河川の汚染は、鮎、山女(やまめ)などの川魚を汚染し、海を汚染し、海の汚染は、海底近くにいる鰈(かれい)、眼張(めばる)、鮎魚女(あいなめ)などを汚染し、山の汚染は、山菜、茸、栗などはもちろん、猪、狸などの野生の動物・鳥類を汚染した。セシウムは、土壌からの連鎖、食物連鎖を通して生態系にも影響を与えている。
除染は移染……
世上は、除染さえすればという空気だ。その方法も、例えば、アスファルトや建物の屋上は、高圧洗浄で十分だとするのと、それでは、セシウムをただ飛散させあまり効果が無く瓦を壊してしまい、その部分を交換しなければ……という声もあるように様々だ。大手ゼネコン(原発をつくったゼネコン)が、参入、放射線量の高い一部地区は国が、あとは市町村が発注。除染した土の行き場がなく、その敷地に埋めて保管するしかないのだ。これって除染? 放射能は、消えない。半減(半分になるだけ)も気の遠くなる程の時間がかかるのもある。単なる“移動”にすぎないのではないか?

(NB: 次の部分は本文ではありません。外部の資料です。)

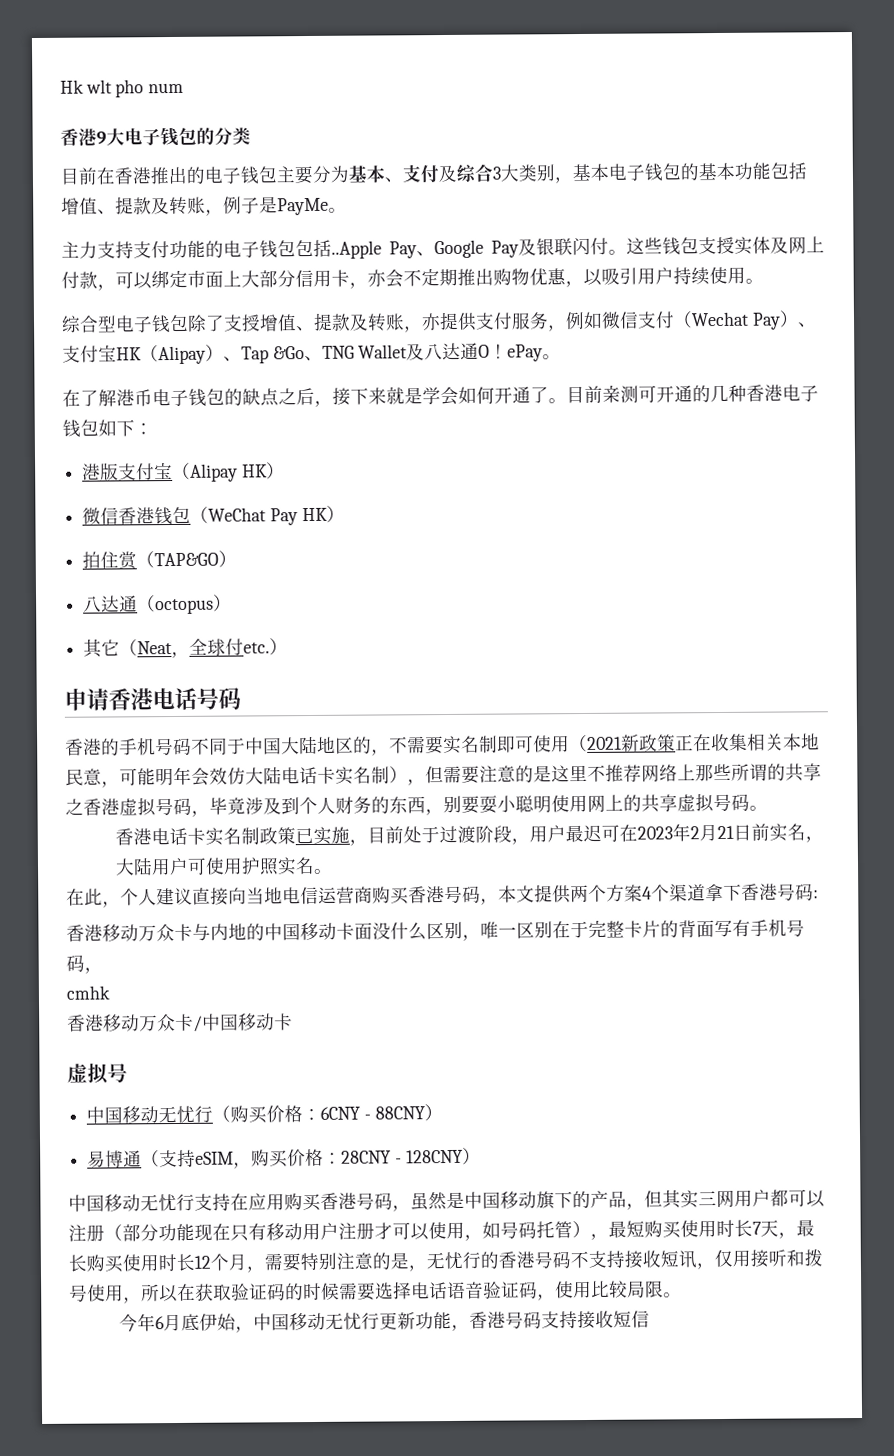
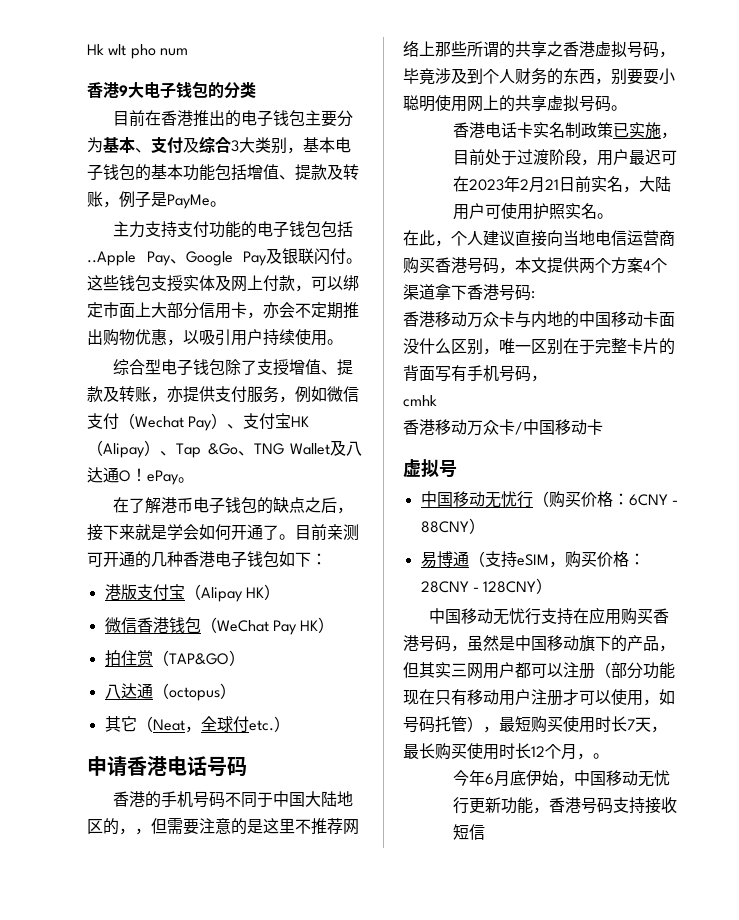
- 香港的手机号码不同于中国大陆地区的，不需要实名制即可使用（2021新政策正在收集相关本地民意，可能明年会效仿大陆电话卡实名制），但需要注意的是这里不推荐网络上那些所谓的共享之香港虚拟号码，毕竟涉及到个人财务的东西，别要耍小聪明使用网上的共享虚拟号码。
+ 香港的手机号码不同于中国大陆地区的，，但需要注意的是这里不推荐网络上那些所谓的共享之香港虚拟号码，毕竟涉及到个人财务的东西，别要耍小聪明使用网上的共享虚拟号码。
- 中国移动无忧行支持在应用购买香港号码，虽然是中国移动旗下的产品，但其实三网用户都可以注册（部分功能现在只有移动用户注册才可以使用，如号码托管），最短购买使用时长7天，最长购买使用时长12个月，需要特别注意的是，无忧行的香港号码不支持接收短讯，仅用接听和拨号使用，所以在获取验证码的时候需要选择电话语音验证码，使用比较局限。
+ 中国移动无忧行支持在应用购买香港号码，虽然是中国移动旗下的产品，但其实三网用户都可以注册（部分功能现在只有移动用户注册才可以使用，如号码托管），最短购买使用时长7天，最长购买使用时长12个月，。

遅々として進まない福島市の除染。山川海などとてもとても……
福島市の除染は、まず線量の高い山あいの大波地区(昨年12月米出荷停止)からスタート。除染モデル事業として行われた。2月2日渡利地区(ホットスポット)で作業が始まった。汚染土の行き場はなく、それぞれの私有地に掘って埋めるのだという。それとて、遅々として進まない。ましてや、信夫山、花見山、阿武隈川の除染など手が及ばない。膨大な人手がかかり、また、どこまでやっていいのか……。いまは、山・川・海より住宅なのだ。

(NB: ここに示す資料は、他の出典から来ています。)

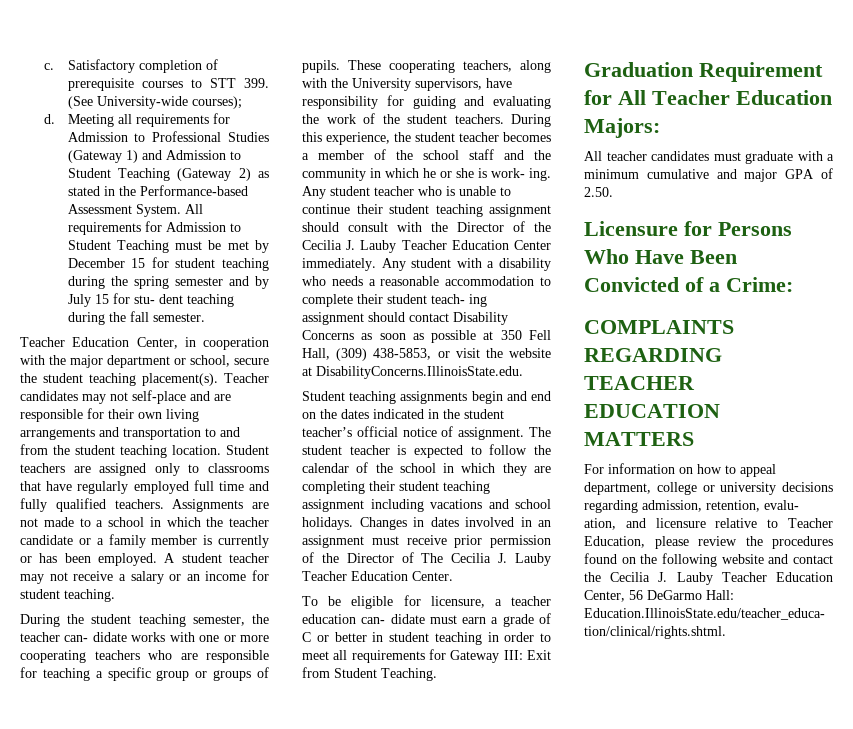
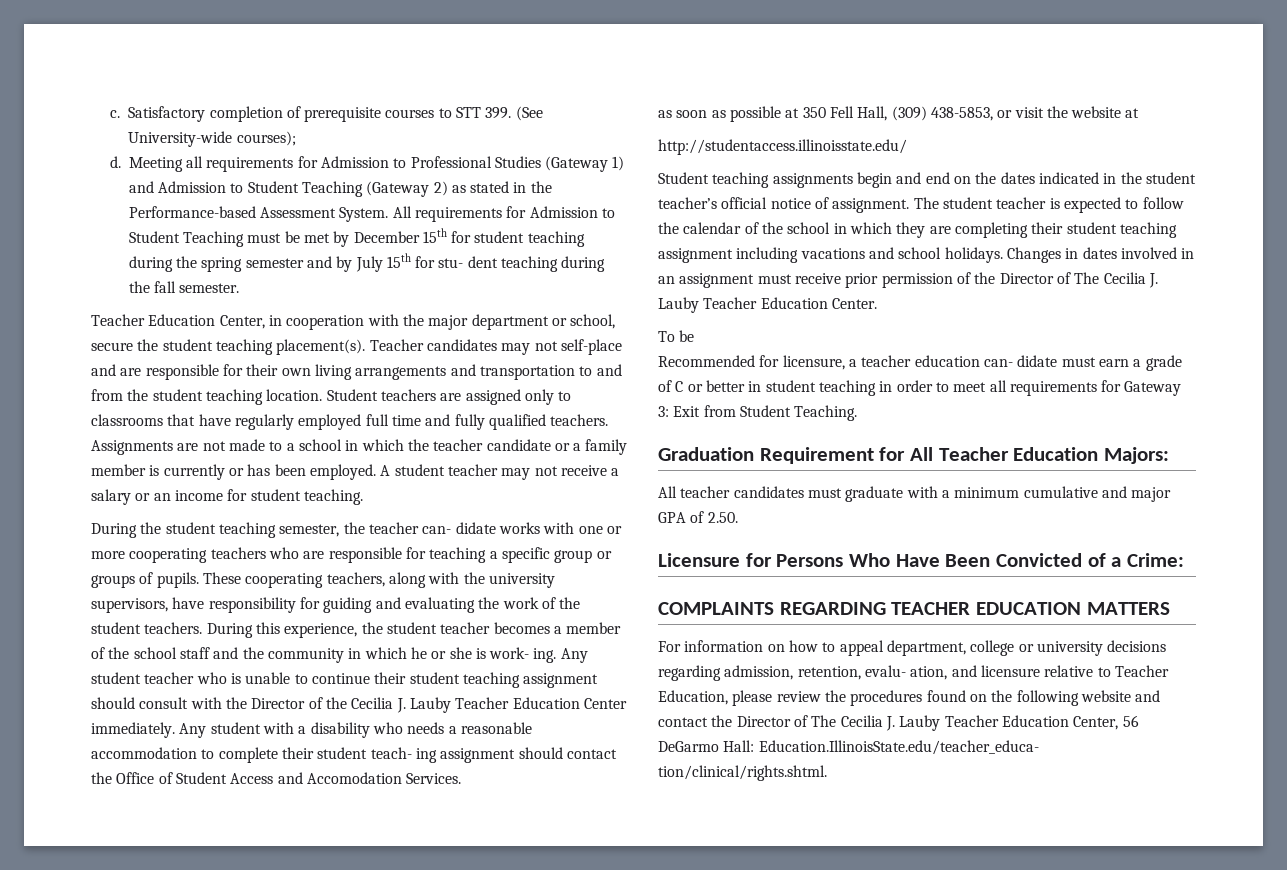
- All requirements for Admission to Student Teaching must be met by December 15 for student teaching during the spring semester and by July 15 for stu- dent teaching during the fall semester.
+ All requirements for Admission to Student Teaching must be met by December 15th for student teaching during the spring semester and by July 15th for stu- dent teaching during the fall semester.
- These cooperating teachers, along with the University supervisors, have responsibility for guiding and evaluating the work of the student teachers.
+ These cooperating teachers, along with the university supervisors, have responsibility for guiding and evaluating the work of the student teachers.
- Any student with a disability who needs a reasonable accommodation to complete their student teach- ing assignment should contact Disability Concerns as soon as possible at 350 Fell Hall, (309) 438-5853, or visit the website at DisabilityConcerns.IllinoisState.edu.
+ Any student with a disability who needs a reasonable accommodation to complete their student teach- ing assignment should contact the Office of Student Access and Accomodation Services.
+ as soon as possible at 350 Fell Hall, (309) 438-5853, or visit the website at
+ http://studentaccess.illinoisstate.edu/
- To be eligible for licensure, a teacher education can- didate must earn a grade of C or better in student teaching in order to meet all requirements for Gateway III: Exit from Student Teaching.
+ To be
+ Recommended for licensure, a teacher education can- didate must earn a grade of C or better in student teaching in order to meet all requirements for Gateway 3: Exit from Student Teaching.
- For information on how to appeal department, college or university decisions regarding admission, retention, evalu- ation, and licensure relative to Teacher Education, please review the procedures found on the following website and contact the Cecilia J. Lauby Teacher Education Center, 56 DeGarmo Hall: Education.IllinoisState.edu/teacher_educa- tion/clinical/rights.shtml.
+ For information on how to appeal department, college or university decisions regarding admission, retention, evalu- ation, and licensure relative to Teacher Education, please review the procedures found on the following website and contact the Director of The Cecilia J. Lauby Teacher Education Center, 56 DeGarmo Hall: Education.IllinoisState.edu/teacher_educa- tion/clinical/rights.shtml.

でも、山を除染しなければ、滞積した放射能が、雨などで流れ、周辺を汚す。山をどうやって除染するの? 木も草も刈り取り、土を削り丸坊主にすると言うの? そうすると山は、山でなくなり、生態系が壊れ新たな災害をもたらすであろう。川は、総ざらいすると言うの? 海は……。
放射能汚染土は何処へ?
政府は、言う。「福島県内に汚染した土の永久貯蔵地は、設けない」そして、福島第一、二原発立地双葉郡8町村内に、“中間貯蔵施設”設置を要請した。年50ミリシーベルト以上の帰還困難地域である。
受け入れの方向、拒否、迷い……事故前の用地価格で買い取りなどの条件を出されても8町村は、苦悩している。“中間”即“永久”と感じているからだ。
被災地のがれき(福島県は県内処理)を受け入れているのは、3月11日現在、青森、山形、東京の三都県と神奈川、静岡県の一部自治体だけだ。それも、放射能汚染がないのが条件。汚染を不安視する住民の反対で、ほとんどの道府県が、拒んでいる。福島県外永久貯蔵地など望むべくもないのである。